The government is confident of meeting the steep 2019-20 disinvestment target of Rs 1.05 trillion, even without the Air India sale this year. Business Standard has learnt from a top government official that the Centre is open to the idea of Air India’s stake sale being completed in the next financial year. However, the disinvestment of Bharat Petroleum Corporation (BPCL) will likely be completed before March 31, and it will form the bulk of the proceeds, the official said.
“Because of the complexities involving the Air India privatisation proposal, including the debt component, and because of the state of the aviation industry, the deal will take time. It will not be completed in time to be counted in this year’s proceeds,” the official said, adding that even though Air India’s expression of interest would be out by end-December, the deal would take time to fructify. “The aviation industry, just like telecom, isn’t in the best of health.”
The official said the BPCL deal could be finalised in 2019-20. “It is an attractive proposition and will be a relatively simple deal to execute. It can be completed before March 31,” the person said.
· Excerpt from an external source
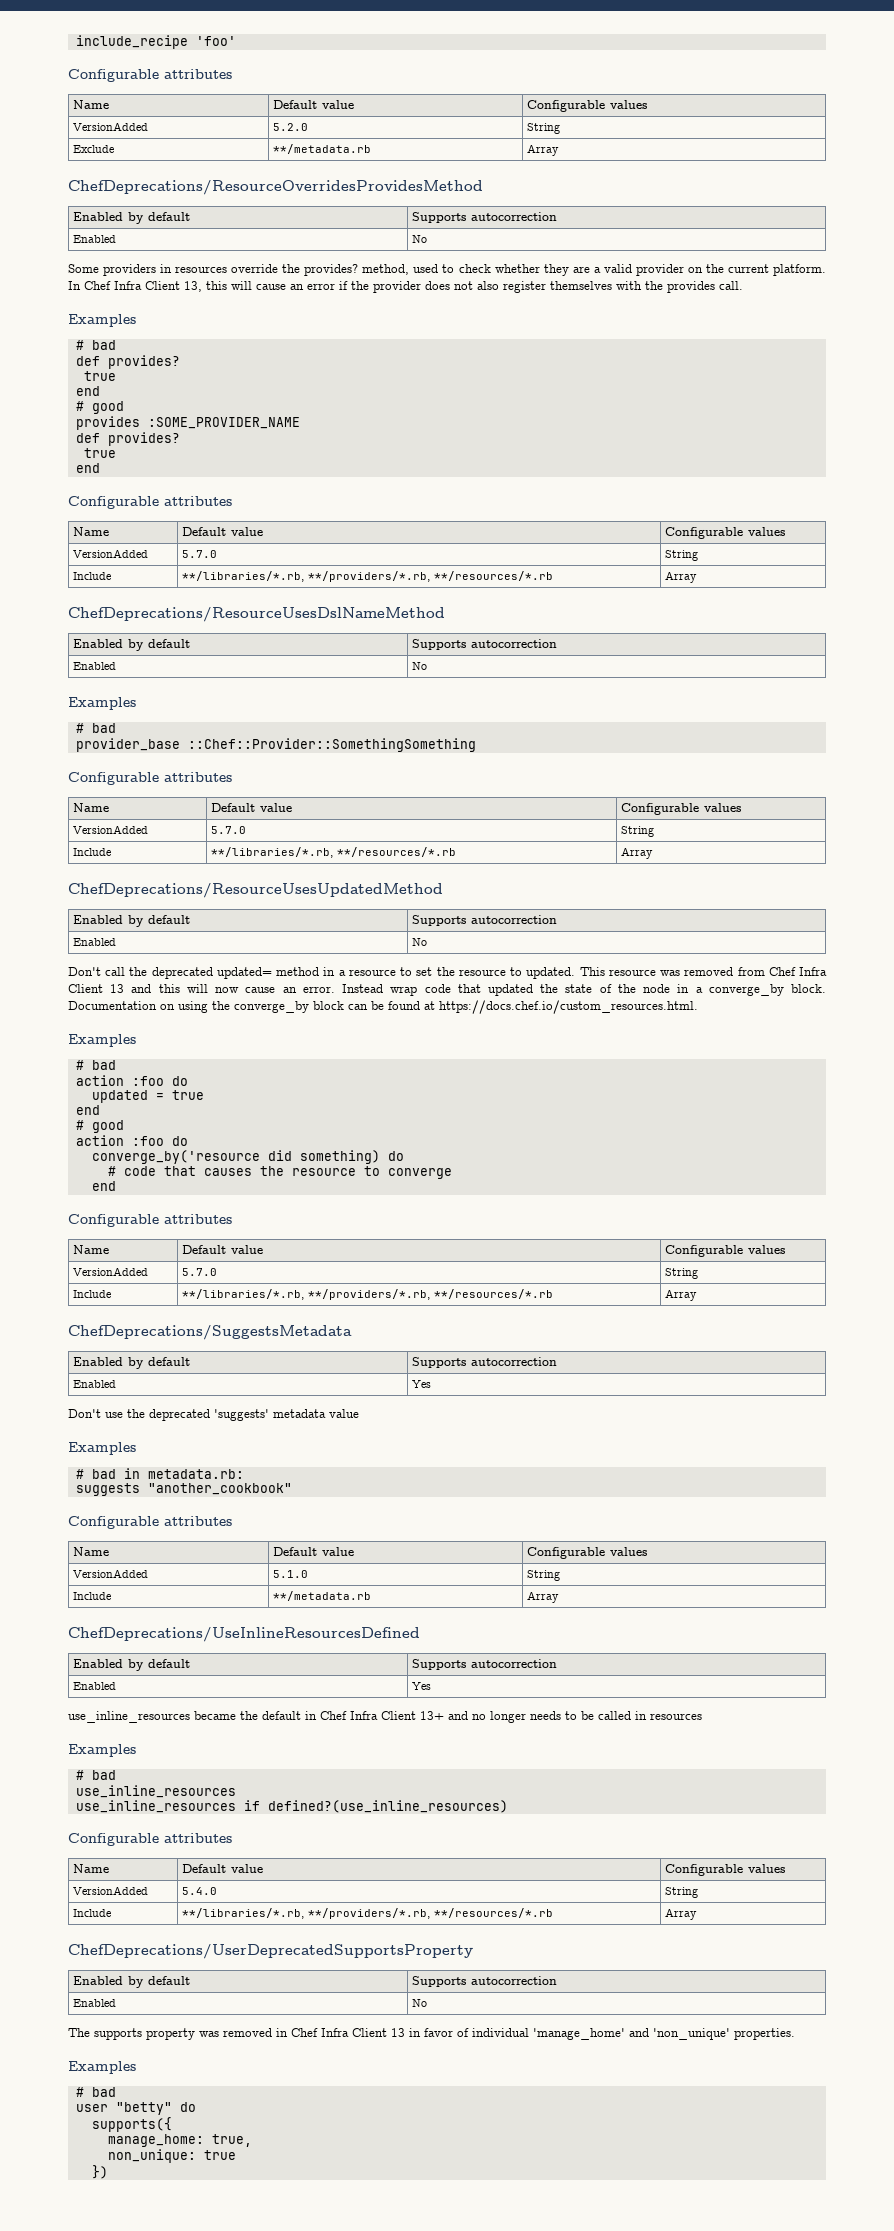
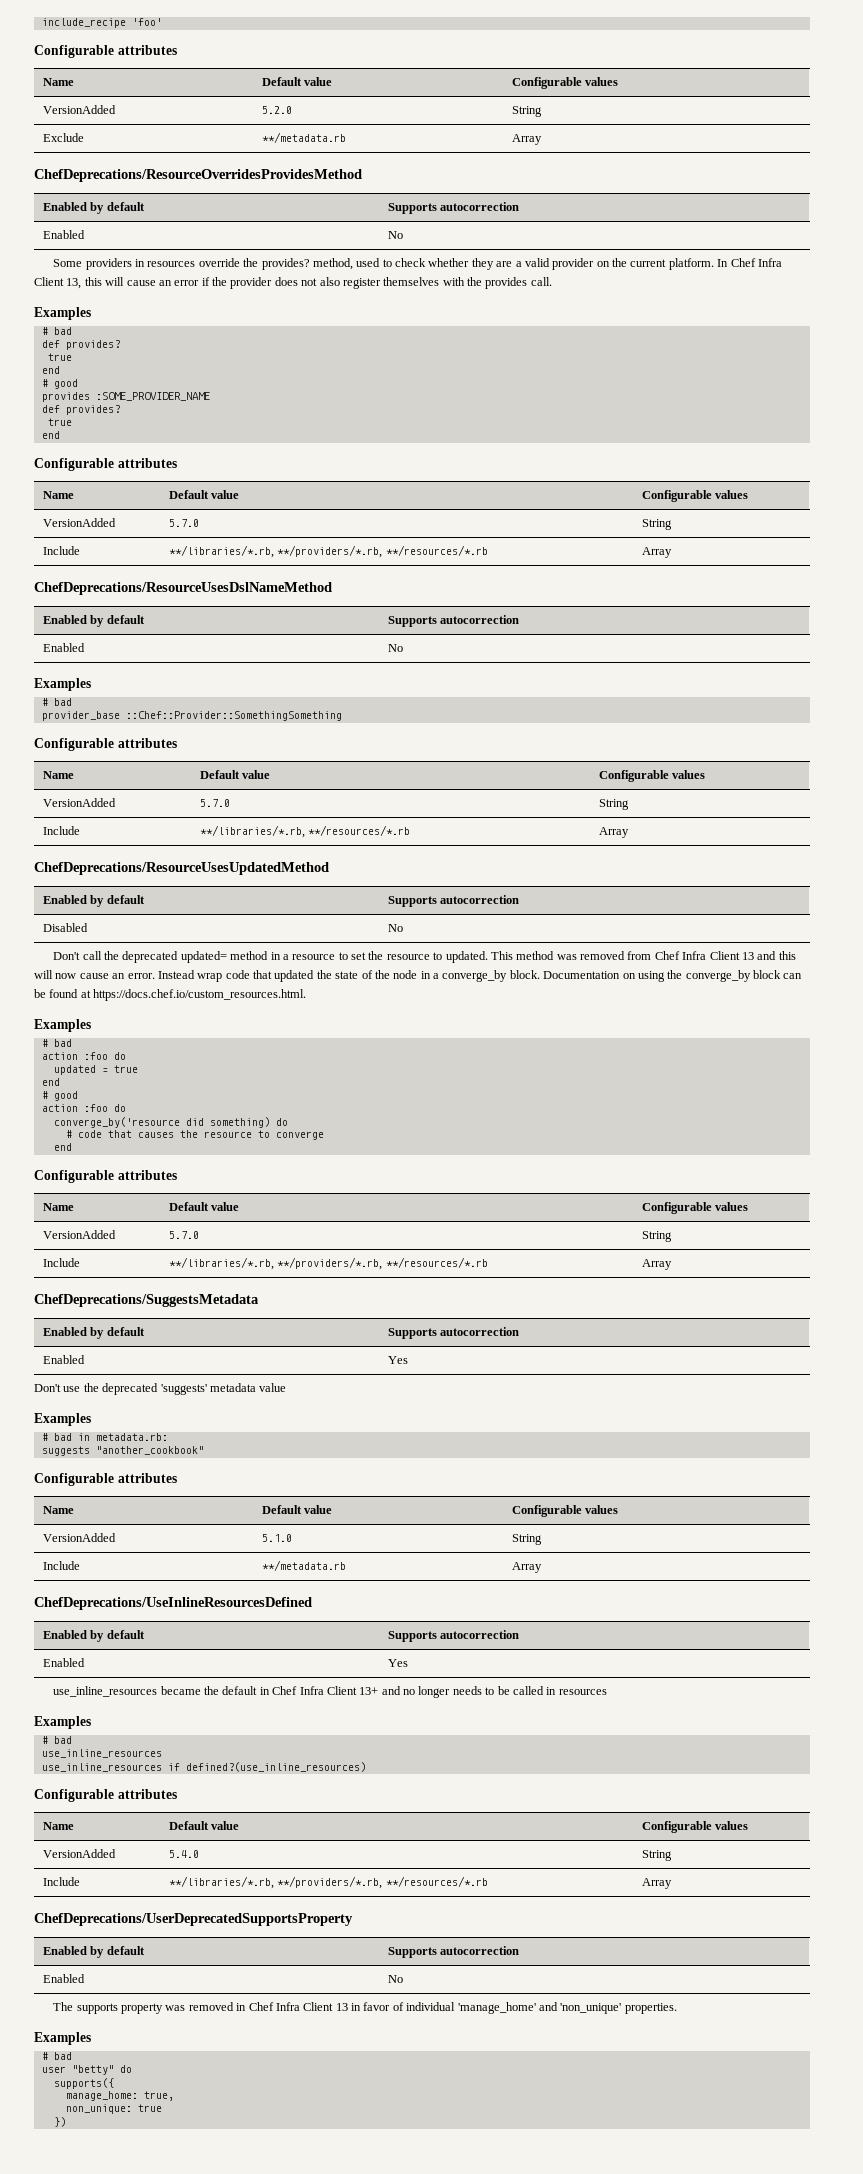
[73,938,117,946] Enabled -> [42,923,88,932] Disabled
[608,969,656,976] resource -> [516,951,555,960] method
The official said that even without Air India, the Centre was likely to meet its target for the year.
Last month, the Cabinet cleared the sale of the government’s entire 53.29 per cent stake in BPCL. The privatisation plan excludes BPCL’s 61.65 per cent stake in Numaligarh Refinery in Assam.
Government and oil industry officials, as well as sector analysts, are confident that the stake can be sold at a premium of 20-30 per cent, given its strong fundamentals, oil-marketing network, and the attractiveness of other core businesses like refining, pipeline, and petrochemicals. BPCL’s investments also include stakes in Indraprastha Gas, Petronet, and Oil India. Companies like Saudi Aramco, Reliance Industries, Total, and Exxon Mobil are expected to be keen on BPCL.
As of Friday’s closing price, the Centre’s stake in BPCL is valued at a little more than Rs 56,000 crore. A premium of 30 per cent at that price could take the deal value to around 75,000 crore.
That will be around 71 per cent of the total divestment target this year, which is the highest ever given to the Department of Investment and Public Asset Management. DIPAM has garnered Rs 17,264.26 crore this year so far.
Apart from BPCL, the Cabinet last month approved the strategic disinvestment of the Centre’s entire stake in Shipping Corp, THDC India, and NEEPCO, and most of its stake in Container Corp, while giving up management control in these companies. It also gave an in-principle approval for the government to reduce stake in certain state-owned companies to below 51 per cent while retaining majority stake and thus management control.
The Centre’s 74.23 per cent stake in THDC and 100 per cent stake in NEEPCO will be sold to NTPC. Internal estimates suggest the NTPC’s acquisition of the centre’s stake in two companies could be worth around Rs 8,000 crore.
The Centre’s decision to reduce stake in certain companies to below 51 per cent and still retain management control and hence classify them as state-owned companies will lead to further tranches of the Bharat 22 and CPSE exchange traded funds.
It could also lead to offer-for-sales through exchanges, of the shares that the Centre holds in companies in which it has a stake of below 60 per cent. These include Indian Oil (current government stake 51.5 per cent), NTPC (54.50 per cent), Bharat Electronics (58.83 per cent), BEML (54.03 per cent), Engineers India (52 per cent), GAIL India (52.66 per cent) and National Aluminum (52 per cent).